Let $\frac 1 {\sqrt 2}\left(|1\rangle|2\rangle + |2\rangle|1\rangle\right)$ be two photons. The same state can be represented in the Fock space as $\frac 1 {\sqrt 2}\left(|1'\rangle|2'\rangle + |2'\rangle|1'\rangle\right)$, where $|1'\rangle=e^{i\varphi}|1\rangle$, and $|2'\rangle=e^{-i\varphi}|2\rangle$, and $\varphi$ is an arbitrary overall phase.
Let's write the interference:
$$|1'\rangle+|2'\rangle = e^{i\varphi}|1\rangle + e^{-i\varphi}|2\rangle = e^{i\varphi}\left(|1\rangle + e^{-2i\varphi}|2\rangle\right).$$
This can't be equal to $|1\rangle+|2\rangle$, not even up to a phase factor.

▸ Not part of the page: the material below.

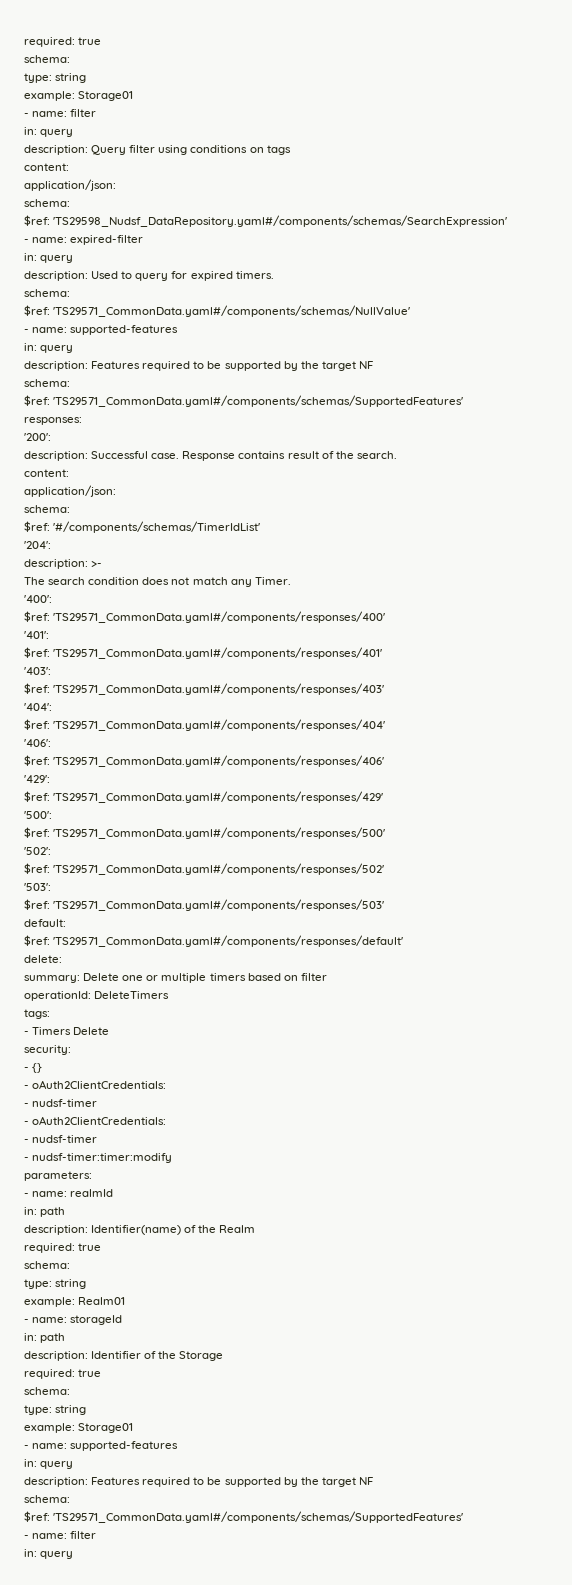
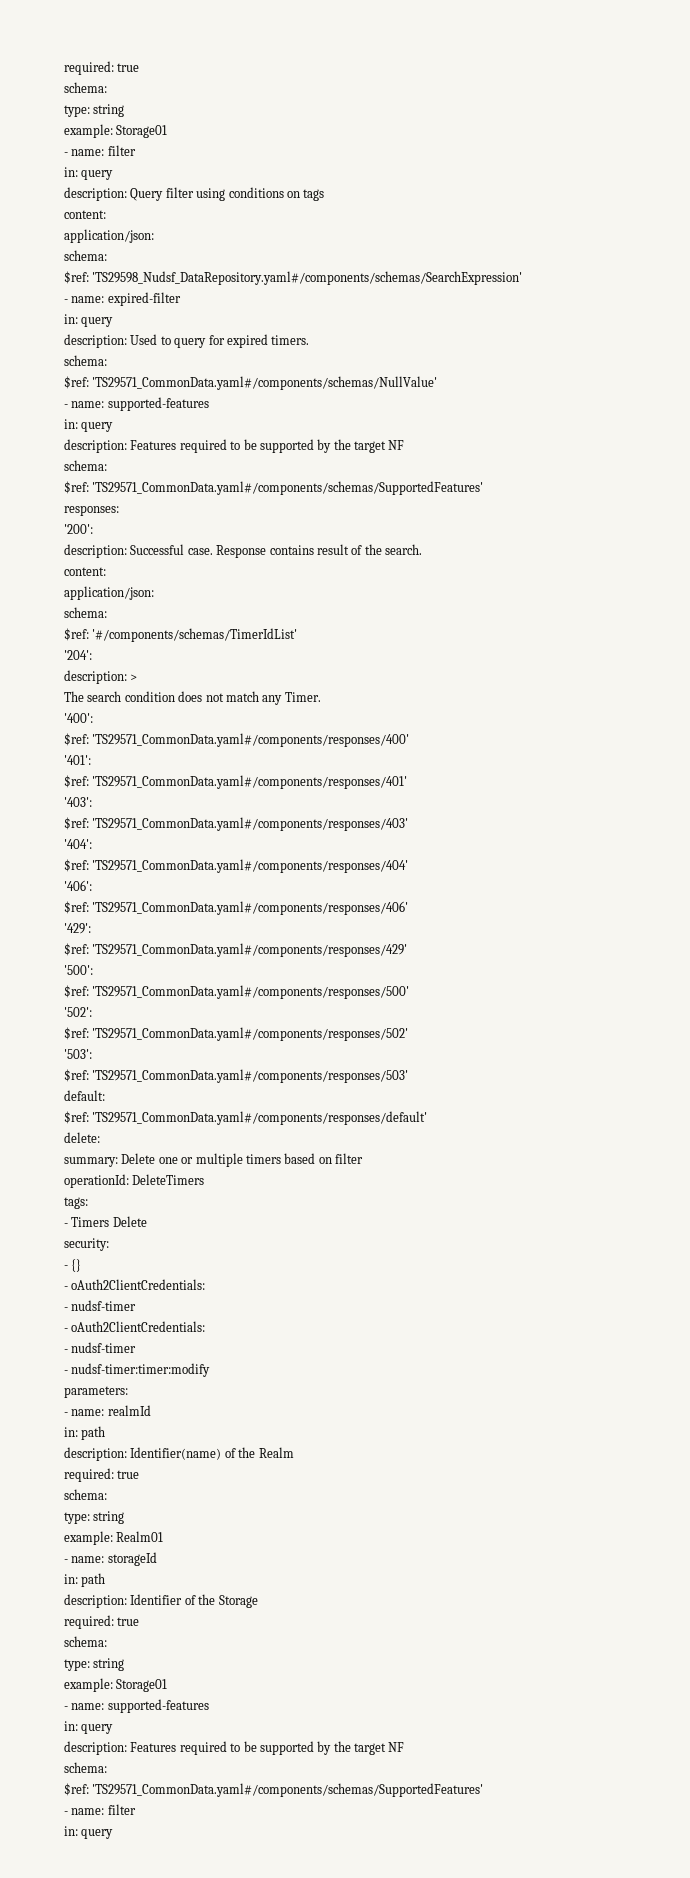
- description: >-
+ description: >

Apparently, the interference between photons depends on the way we decompose the state from the Fock space: in terms of $|1\rangle,|2\rangle$ we obtain different interference than in terms of $|1'\rangle,|2'\rangle$. So, either the Hilbert space does not contain all the needed information, or I am missing something (which is by far more likely). Could you please explain me where I am wrong, and what is the correct description of interference using the Fock space?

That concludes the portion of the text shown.